Without using control flow, how can you resolve the name?
I agree we need scope and control flow both.

To resolve names in Python, considering both scope and control flow, you would need more than Tree-Sitter.You would need a tree climber: tree-climber. That would help tracking where variables are declared and used within different scopes but also understanding the flow of the program to predict how variables might change over time.

Scope tracking involves keeping a record of variable definitions within their respective scopes. Each function, class, and block (e.g., loops, conditionals) introduces a new scope.

A control flow analysis would require analyzing the program's paths (e.g., loops, conditionals) to understand how variables might be re-assigned or modified. Control flow graphs (CFGs) are a common tool used for this purpose, where nodes represent statements and edges represent the flow of execution.

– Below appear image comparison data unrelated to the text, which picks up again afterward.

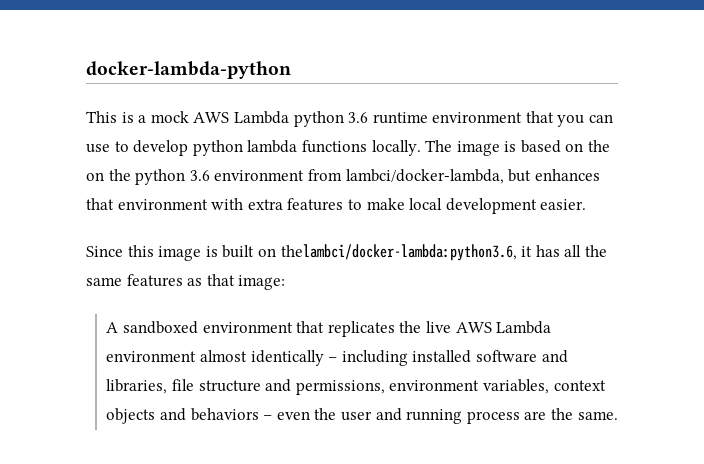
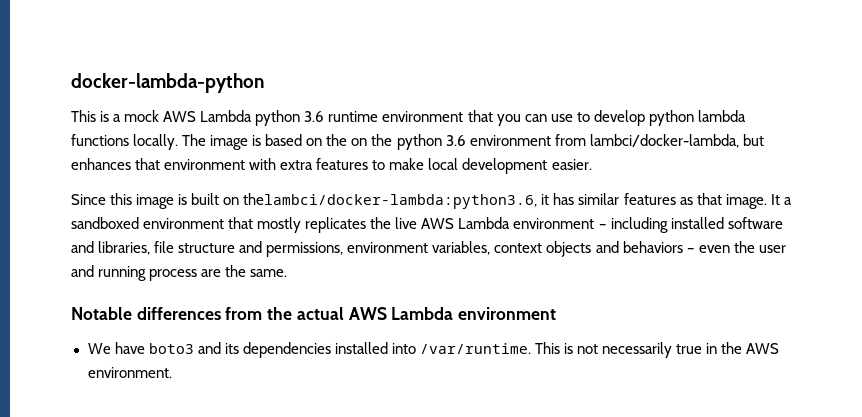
[564,245,607,257] [86,274,286,290] [106,322,119,333] all the same features as that image: // A -> [578,193,792,209] similar features as that image. It a
(325, 327) none -> [257,217,302,233] mostly
[200,350,324,366] almost identically -> (595, 223) none
(618, 415) none -> [71,307,557,320] [87,342,780,358] [87,367,172,378] // Notable differences from the actual AWS Lambda environment // We have boto3 and its dependencies installed into /var/runtime. This is not necessarily true in the AWS environment.

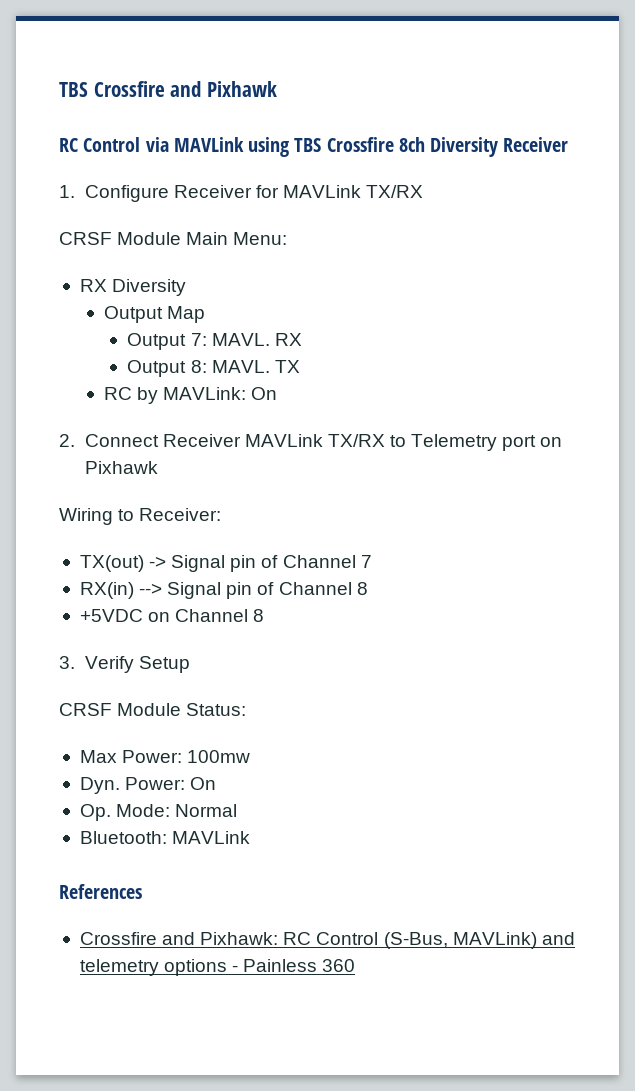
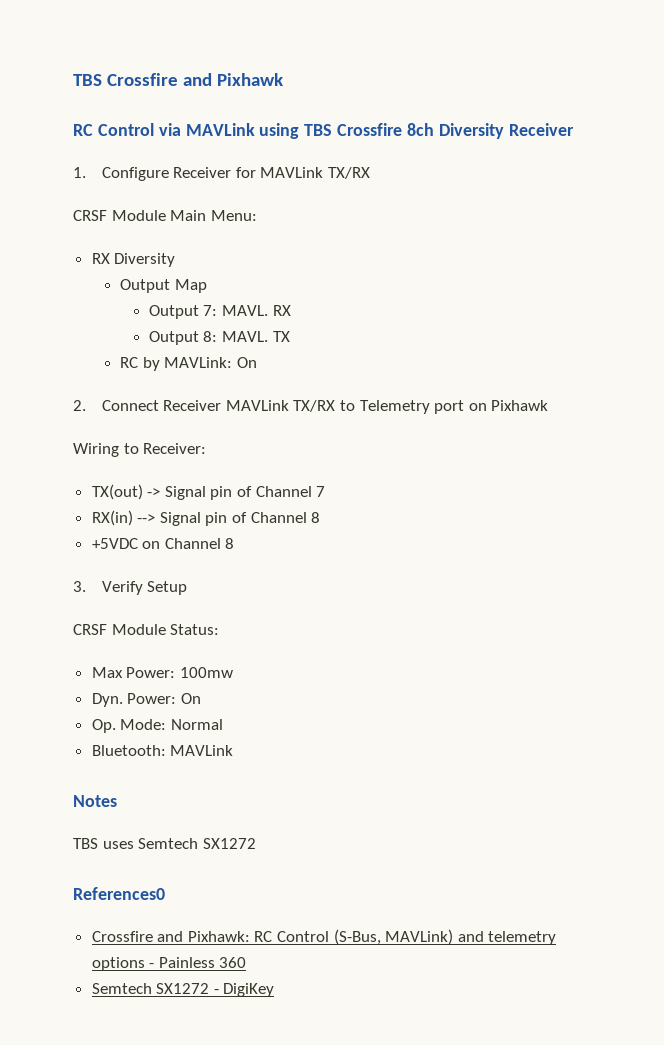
[59,884,142,899] References -> [73,795,117,807] [73,838,256,849] [73,887,165,900] Notes // TBS uses Semtech SX1272 // References0
(356, 965) none -> [91,983,275,997] // Semtech SX1272 - DigiKey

You would need to extend the Tree-sitter AST traversal to build a CFG by marking nodes that introduce control flow changes (e.g., if statements, loops) and tracking the flow between them.
bstee615/tree-climber is an example of such an extension, but only supports C.

The general idea would be:

class CFGNode:
    def __init__(self, ast_node):
        self.ast_node = ast_node
        self.next = []  # Next nodes in the flow

def build_cfg(node, cfg_node=None, parent_cfg_node=None):
    # Create a CFGNode if not passed one
    if cfg_node is None:
        cfg_node = CFGNode(node)
    
    # Logic to link CFGNodes based on control flow constructs (simplified)
    
    for child in node.children:
        child_cfg_node = build_cfg(child, parent_cfg_node=cfg_node)
        if child_cfg_node:
            cfg_node.next.append(child_cfg_node)
    
    return cfg_node

def analyze_cfg(cfg_node, scope):
    # Perform analysis on each CFGNode, considering scope and control flow
    pass

# Simplified example of how you might start this process
root_cfg_node = build_cfg(root_node)
analyze_cfg(root_cfg_node, global_scope)

That is just an outline for a conceptual overview. A full implementation would involve detailed handling of Python's syntax and semantics, potentially including type inference algorithms and more comprehensive static analysis tools.

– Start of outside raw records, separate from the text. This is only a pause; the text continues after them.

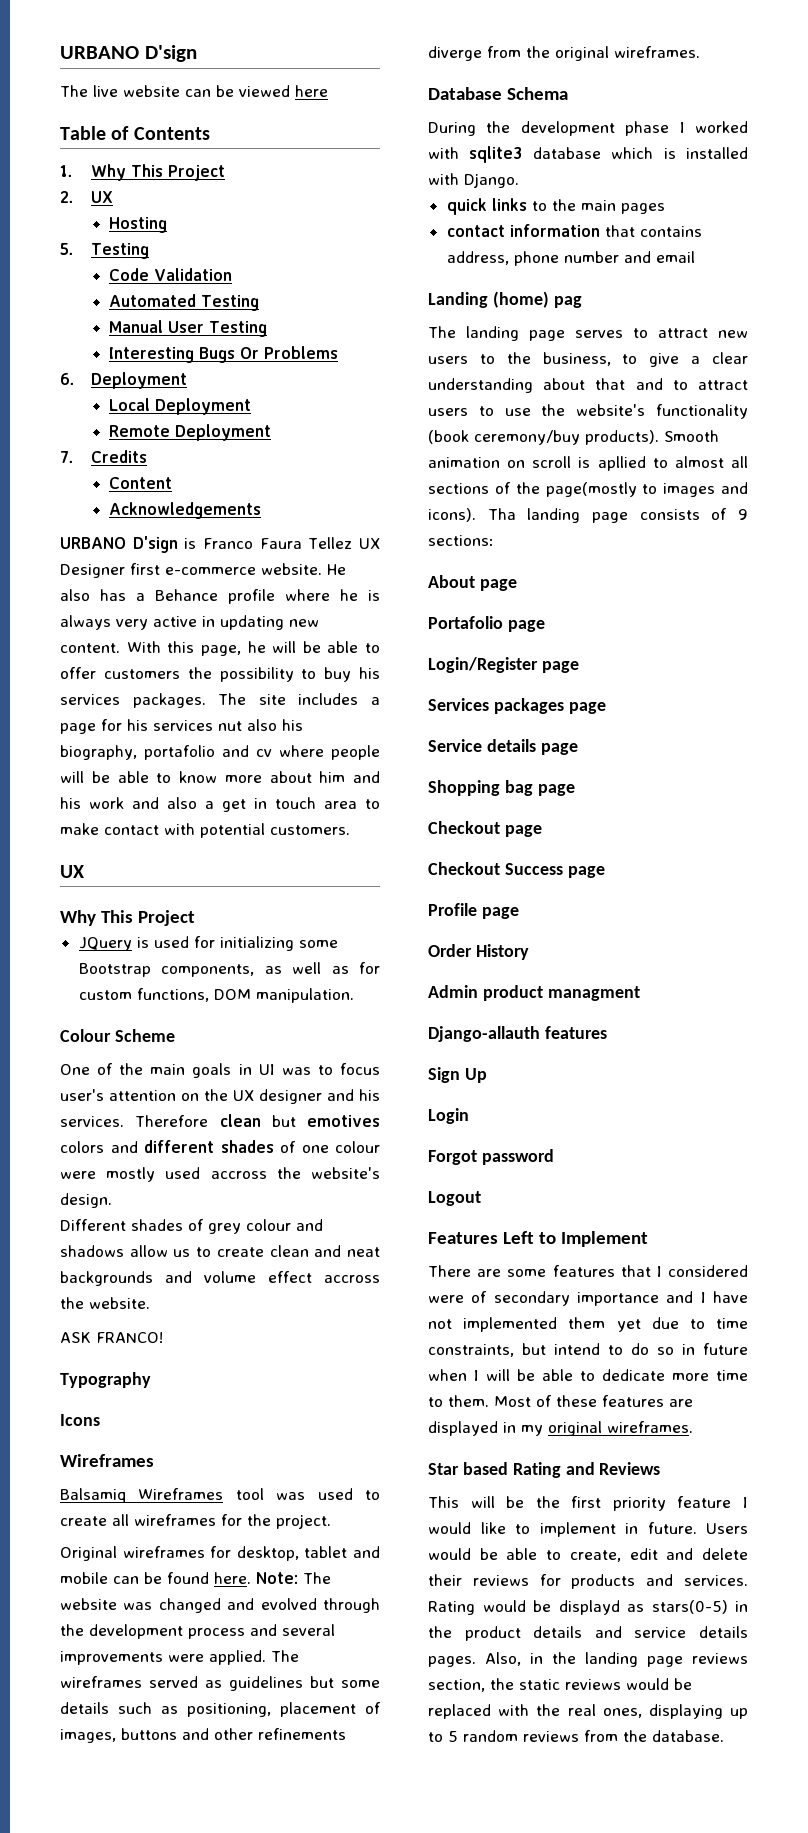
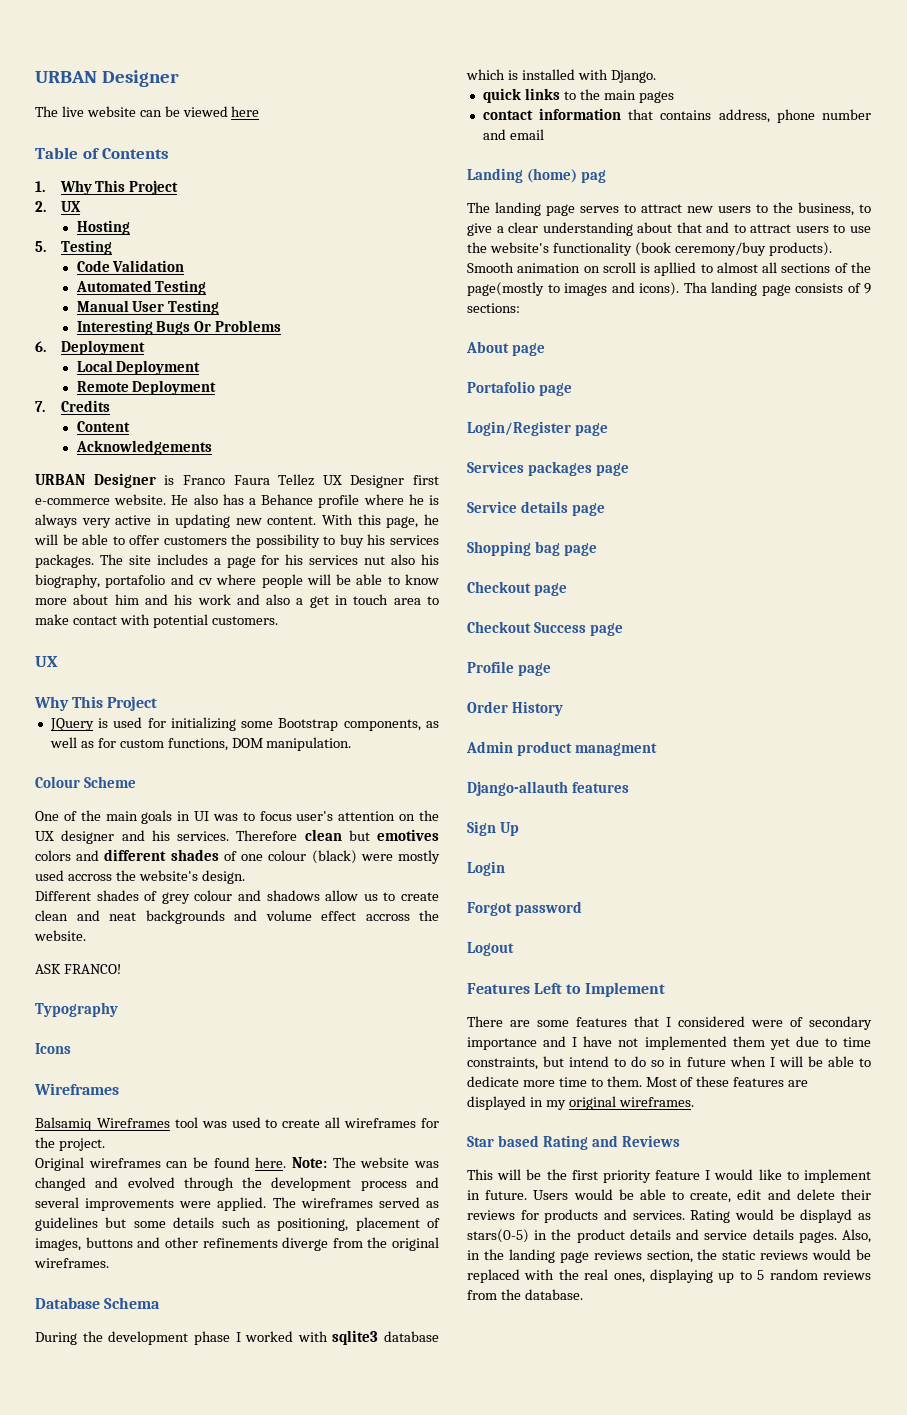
[60,45,197,62] URBANO D'sign -> [35,70,179,87] URBAN Designer
[60,536,178,553] URBANO D'sign -> [35,473,156,488] URBAN Designer
(380, 1147) none -> [311,850,357,864] (black)
[210,1546,380,1561] [60,1572,108,1584] for desktop, tablet and mobile -> (161, 1163) none

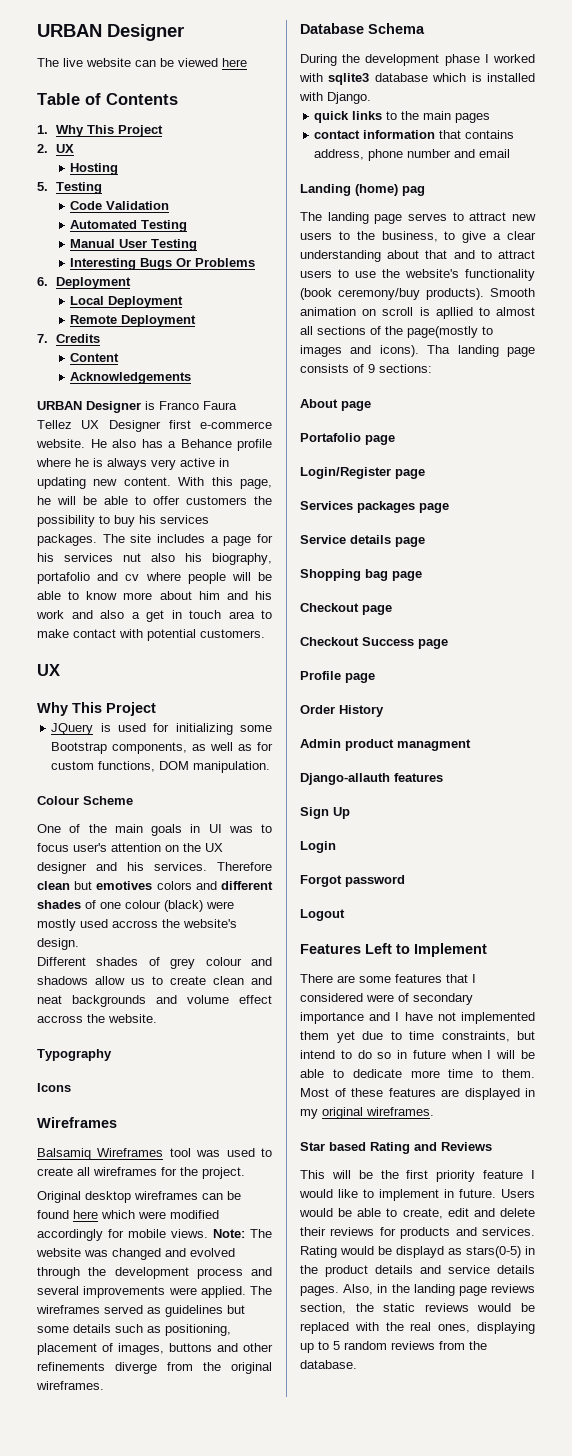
[35,964,121,974] // ASK FRANCO! -> (157, 1018) none
(84, 1164) none -> [85,1191,131,1203] desktop
[255,1157,287,1168] here. -> [73,1210,219,1219] [37,1229,208,1241] here which were modified accordingly for mobile views.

Once you have constructed the CFG using CFGNode objects, traversing and resolving names means navigating this graph and performing analysis based on the control flow it represents: you start from entry points (like the start of a function), and follow the edges that represent control flow between nodes. During this traversal, you maintain and update a scope context to resolve names based on where you are in the flow of the program.
As you traverse the CFG, you manage scope similarly to how you would in an AST traversal, but with additional considerations for the control flow. For example, entering a new block (e.g., a loop or conditional block) might create a new scope, and returning from a function call would revert to the previous scope.

def analyze_cfg(cfg_node, scope, visited=set()):
    # Avoid re-visiting nodes to prevent infinite loops in cyclic graphs
    if cfg_node in visited:
        return
    visited.add(cfg_node)

    # Scope management based on the CFG node type
    # E.g., entering a function or a new block might create a new scope
    new_scope = scope
    if cfg_node.ast_node.type in ["function_definition", "block"]:
        new_scope = Scope(parent=scope)
    
    # Example of handling a definition within a CFG node
    if is_definition(cfg_node.ast_node):
        name, type_annotation = extract_definition_details(cfg_node.ast_node)
        new_scope.define(name, type_annotation, cfg_node)
    
    # Example of resolving a name use within a CFG node
    if is_use(cfg_node.ast_node):
        name = extract_name(cfg_node.ast_node)
        definition, _ = new_scope.find(name)
        if definition:
            print(f"Resolved name '{name}' with type {definition} at CFG node {cfg_node}")

    # Recursively analyze connected nodes
    for next_node in cfg_node.next:
        analyze_cfg(next_node, new_scope, visited)

You might have to do path-sensitive analysis by analyzing different paths through the CFG separately, for accurate name and type resolution in the presence of conditional logic.